Simon Sewart wrote this on 28 Dec 2017
Time is all we have and it can disappear without a trace.
I was sat at my desk at 8.10AM. I’d left the kids having a raucous breakfast with their mother (the kids being the raucous ones you understand).
I settled down to read my to-do list and chose the highest priority task.
The task was hard. It was coding and I needed to be in a super-sharp mood to tackle it efficiently. But I was struggling. My brain wasn’t in a super-sharp mood.
Before I knew it, it was 9.50AM. I’d got nowhere. I mean, nowhere. At all. The prickly feeling of stress started to creep in. What a waste of my precious time.
It was at this stage that I stopped and took stock. I needed a better approach to planning work. I’d taken the highest priority task, because it was the highest priority. Yet, I was not in the right frame to tackle that task efficiently. I failed and got frustrated and had wasted 1hour and 40minutes.
And then it clicked. I had to select tasks based not only on priority, but on how well I’d be able to complete that task at that time.
There’s a mood, and therefore a perfect time, for everything.
There’s a perfect time for complex coding, a perfect time for site design, a perfect time for blog writing, a perfect time for marketing, a perfect time for accounting.
So always ask yourself:
is what you are doing at that moment, the perfect time to be doing it?
If it isn’t then stop. Do the task that is the perfect task for that moment in time.
I know, sometimes the highest priority task has to be done there and then. So, how do you get into the right frame of mind for the task if you aren’t already?
Often that process starts the night before. Be aware of the task you have for the following day and begin to feel positive about your ability to tackle the task quickly and well. Imagine letting all your talents flow into the process, whether creative, analytical or industrious, making the task easy and enjoyable.
If you are working on a task that has to be done there and then, but you’re not feeling the love for it, then without doubt take a break, get outside, exercise, cat-nap – whatever it takes to get you into the right frame.
That 30 minute break will save you many more by ensuring you are in full-flow when back at work.
And, of course, always ask -
is what you are doing at that moment helping you get to where you want to be?
- and if it isn’t, then why are you doing it? Stop, and do something that is.
By following the steps outlined above I am able to avoid this:
There’s some great resources on time-management.
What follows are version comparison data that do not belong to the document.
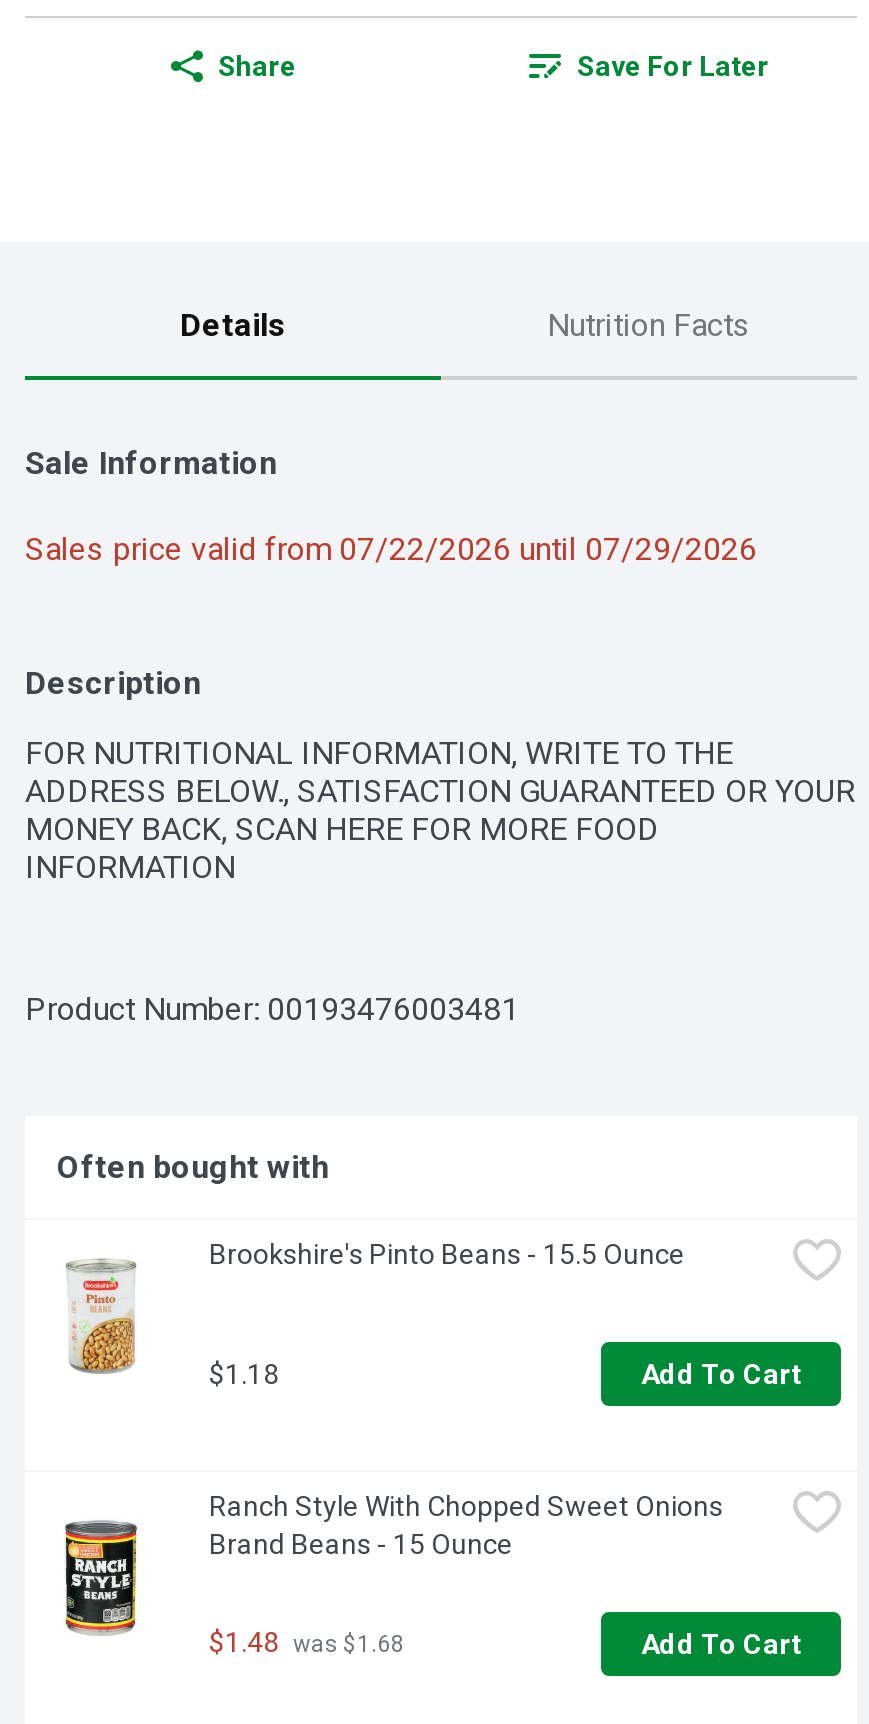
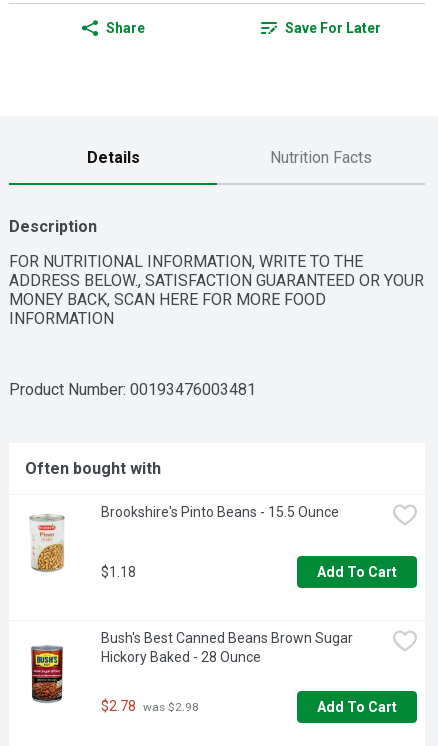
- Sale Information
- Sales price valid from 07/22/2026 until 07/29/2026

- [image]
- Ranch Style With Chopped Sweet Onions
- Brand Beans - 15 Ounce
+ [image]
+ Bush's Best Canned Beans Brown Sugar
+ Hickory Baked - 28 Ounce

- $1.48 was $1.68
+ $2.78 was $2.98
I’ve enjoyed reading about this subject and felt it was time well-spent.
A selection of quick reads:
1 Facing burn-out.
This post by Joanna Wiebe is a great read if you are swamped and so caught up in work that your facing burn-out. Joanna Wiebe.
2 Some great practical tips to ensure quality work and life time.
This post by David Lavenda contains some really great practical tips to help ensure you have great work and life balance. David Lavenda.
I am a real advocate of this. Whenever I try and combine child-care with working the result is depressing. I get stressed as I cannot achieve the work I wanted to do nor am I enjoying spending time with my children. The kids get upset because I am not focusing on them or listening to what they have to say. The result is poor quality work time and poor quality life time.
So no more! I just won’t, and don’t, do it. Work and life is separated. End of story.
If you are struggling with getting the required structure into your day, Daniel Scalco has written a nice little blog on how to set up a routine.
Sometimes we all need some inspiration and to be able to free our minds in order to see things differently and without constraint. Well, Benjamin P. Hardy posts may well resonate with you.
In summary, from my personal perspective, being time efficient is all about choosing the right task at the right moment.